(Data supplied begins)

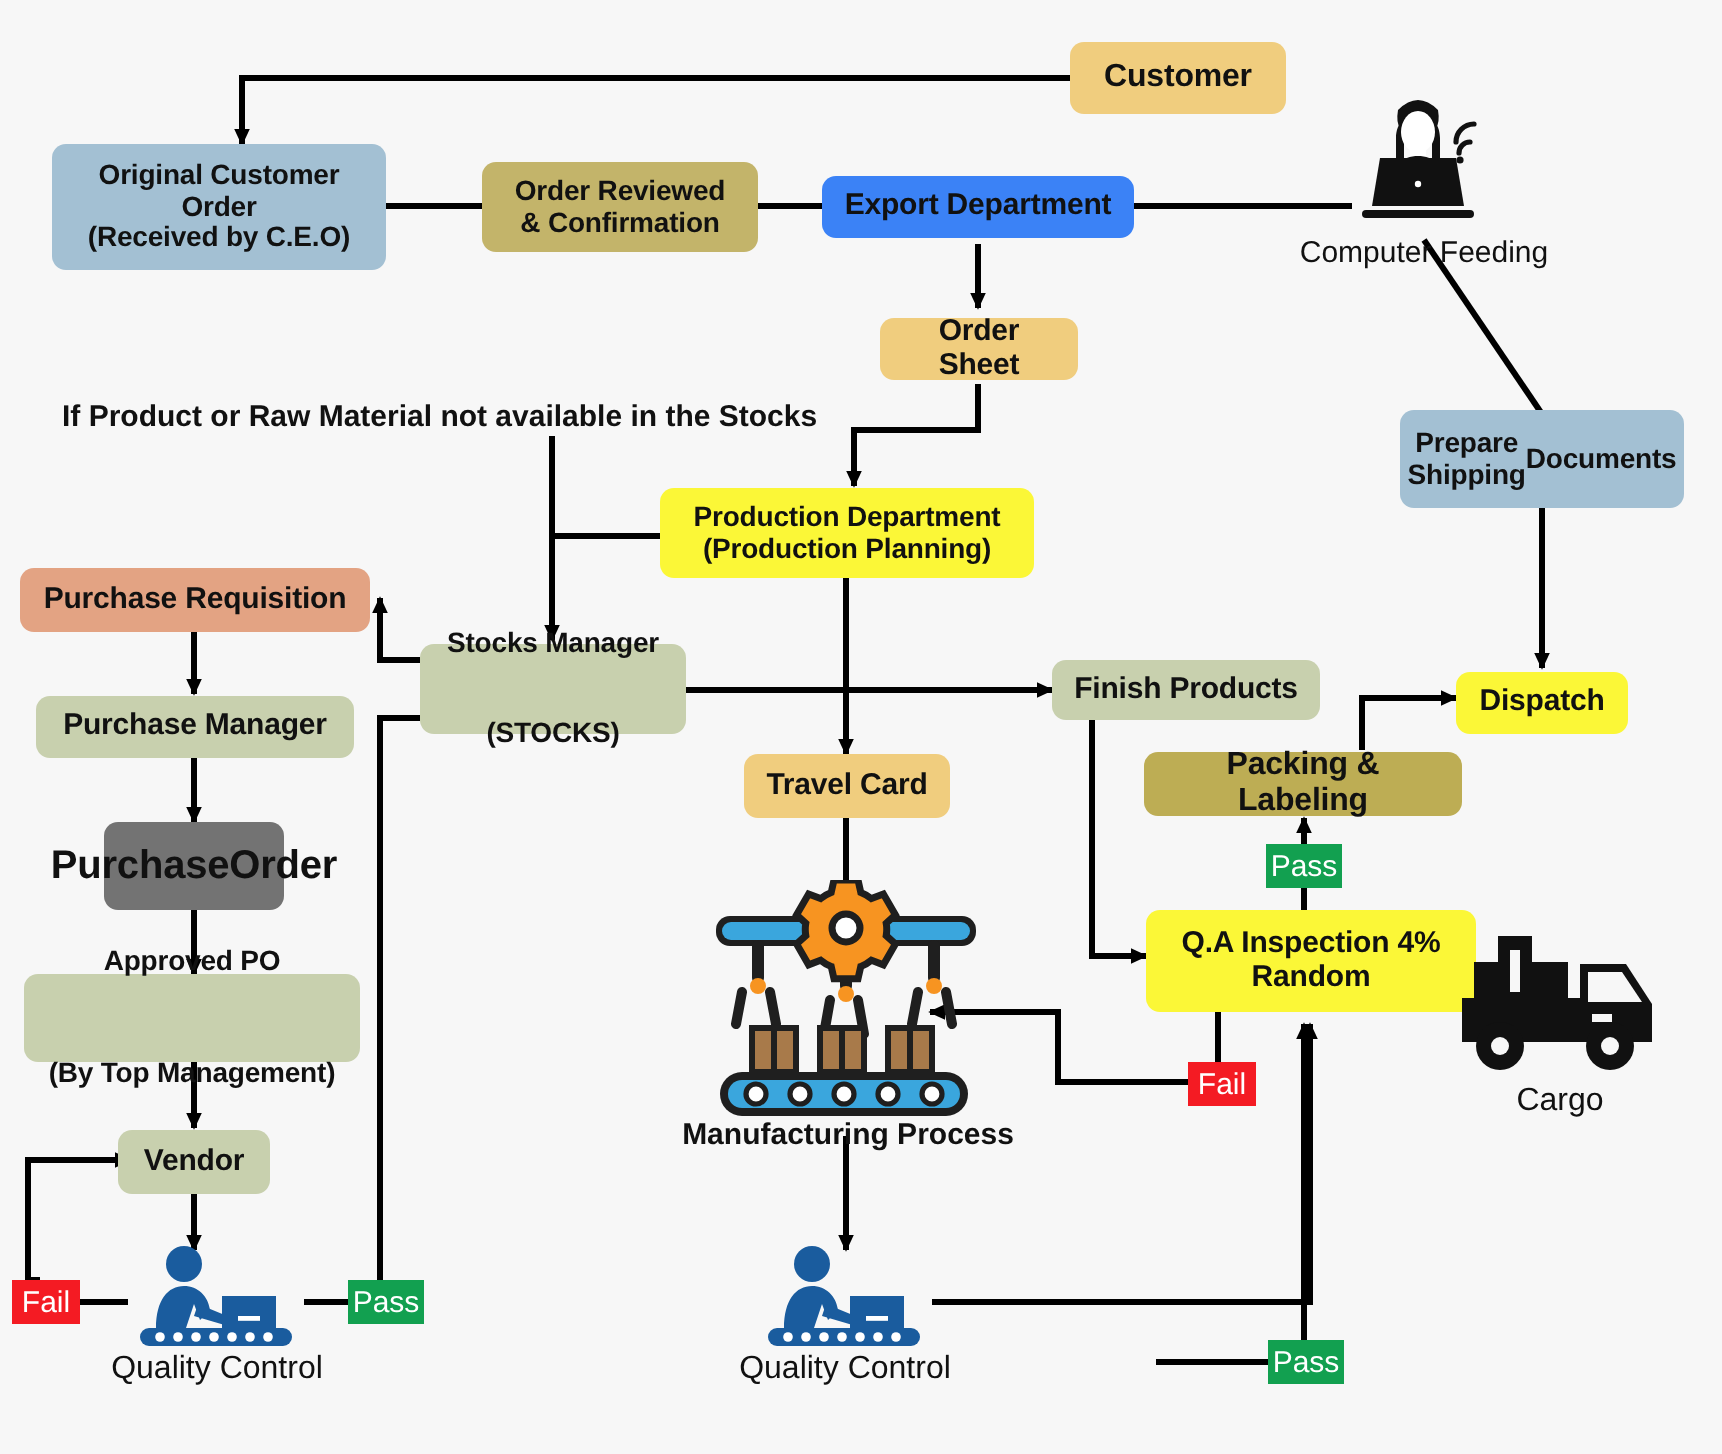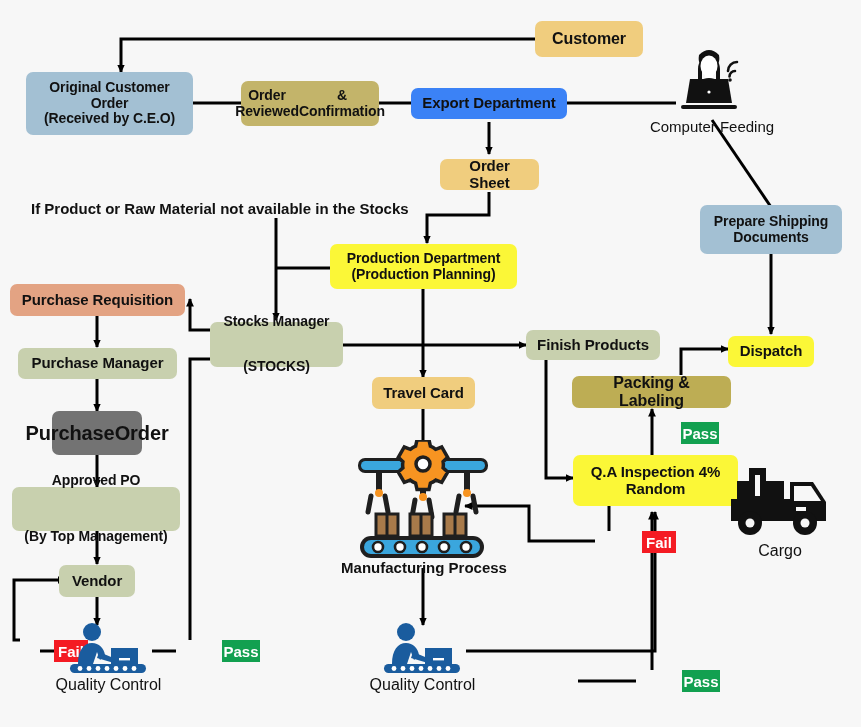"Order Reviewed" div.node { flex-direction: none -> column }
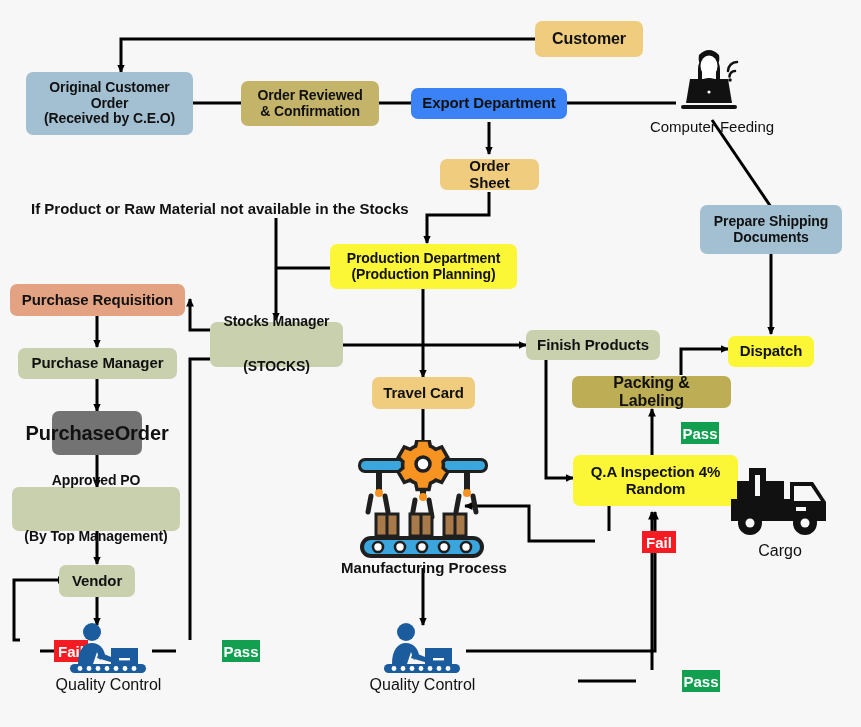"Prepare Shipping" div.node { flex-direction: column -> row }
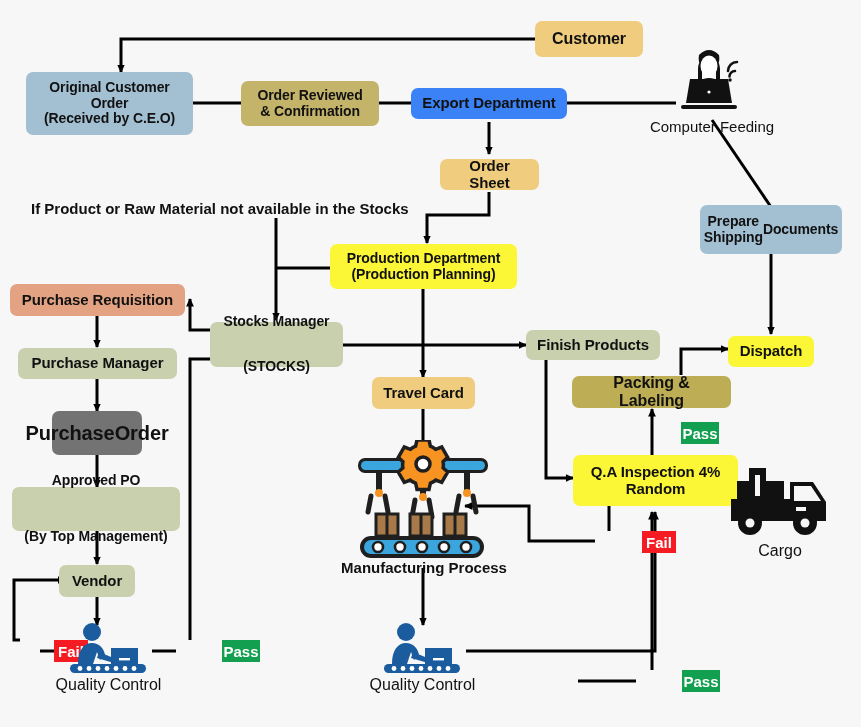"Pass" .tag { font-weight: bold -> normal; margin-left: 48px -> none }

(Data supplied ends)
(Data supplied begins)

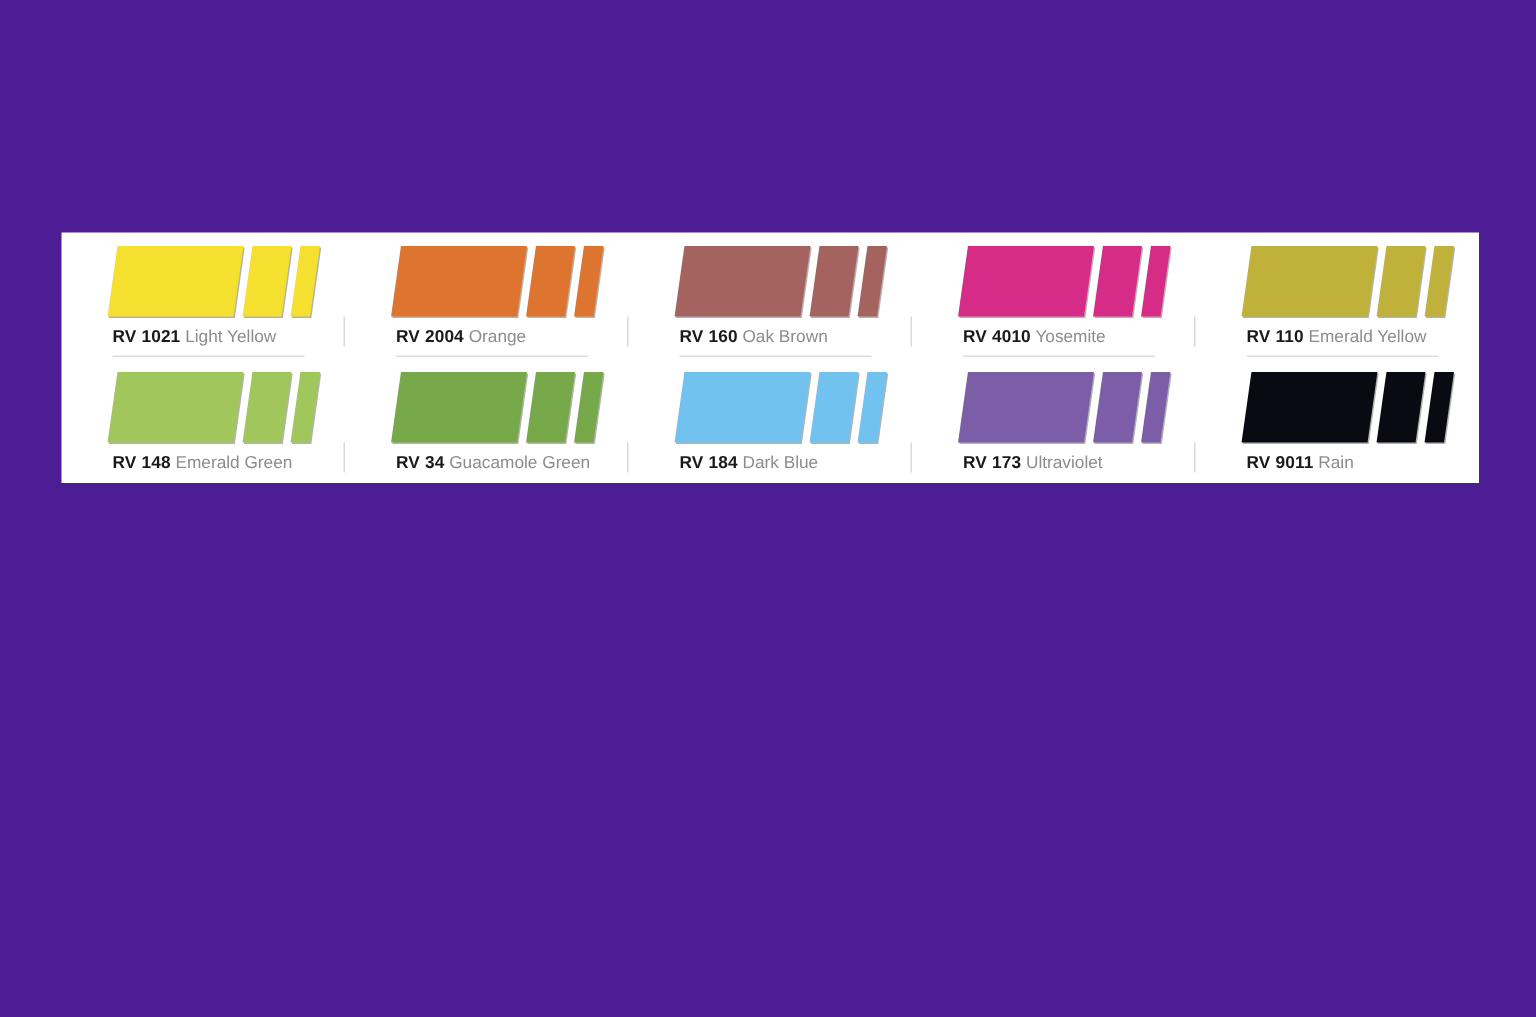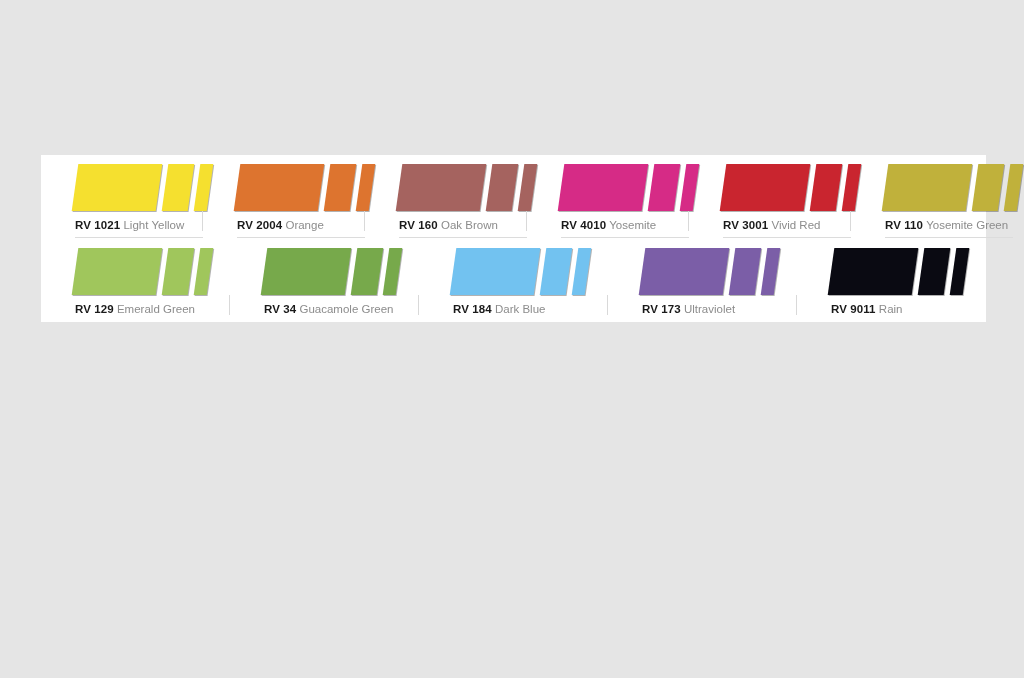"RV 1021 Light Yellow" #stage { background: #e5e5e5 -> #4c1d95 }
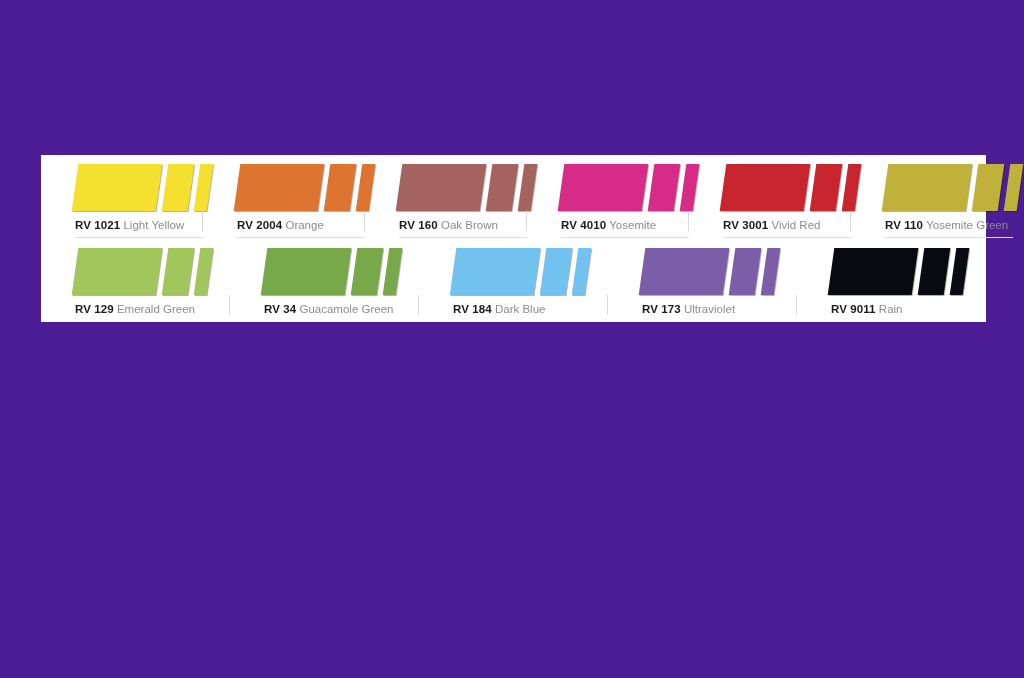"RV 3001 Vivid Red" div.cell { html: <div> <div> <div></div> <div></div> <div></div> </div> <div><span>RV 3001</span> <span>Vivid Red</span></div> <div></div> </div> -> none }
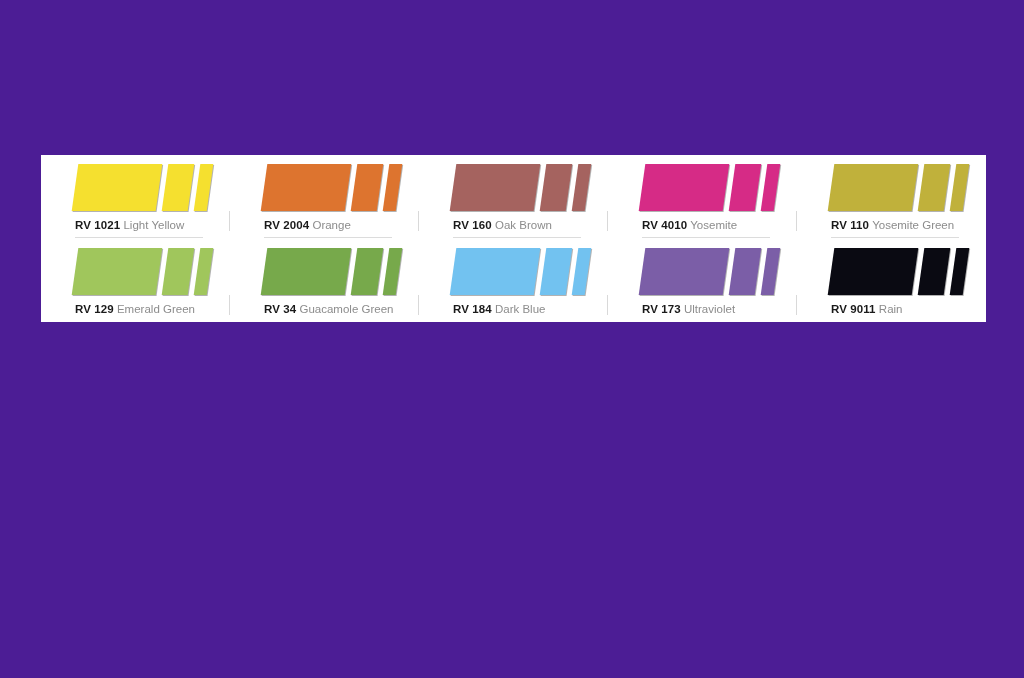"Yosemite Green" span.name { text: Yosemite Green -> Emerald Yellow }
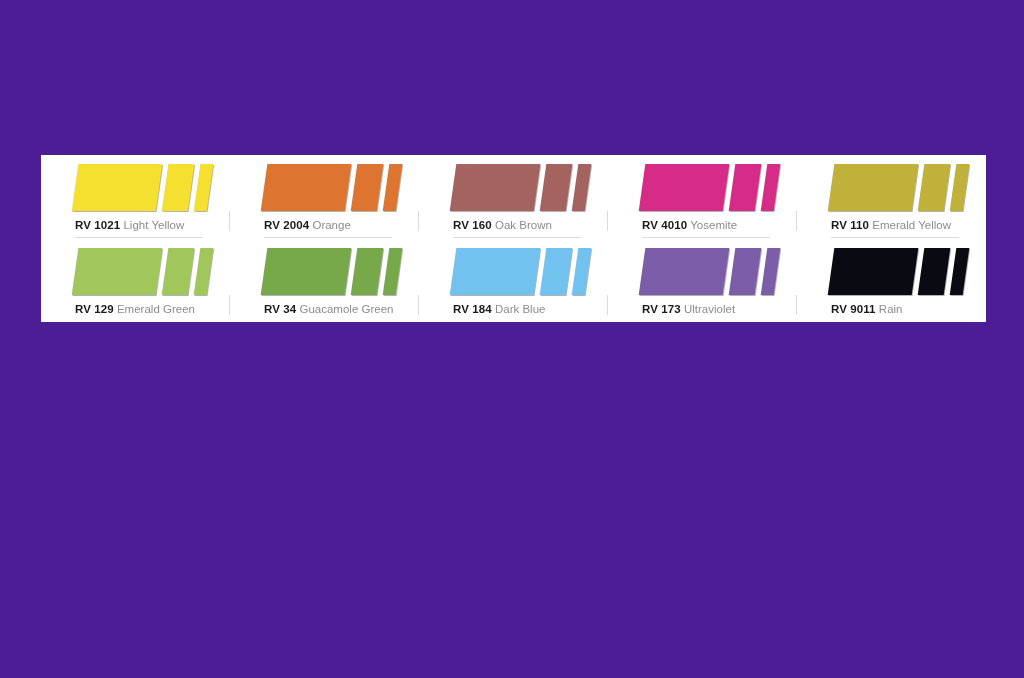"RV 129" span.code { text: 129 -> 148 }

(Data supplied ends)

**What this task involves**
Return the material from the line containing "text: Yosemite Green" through the line containing "text: 129 ->", exactly and in full, but without its pictures.

**Exercise output**
"Yosemite Green" span.name { text: Yosemite Green -> Emerald Yellow }
"RV 129" span.code { text: 129 -> 148 }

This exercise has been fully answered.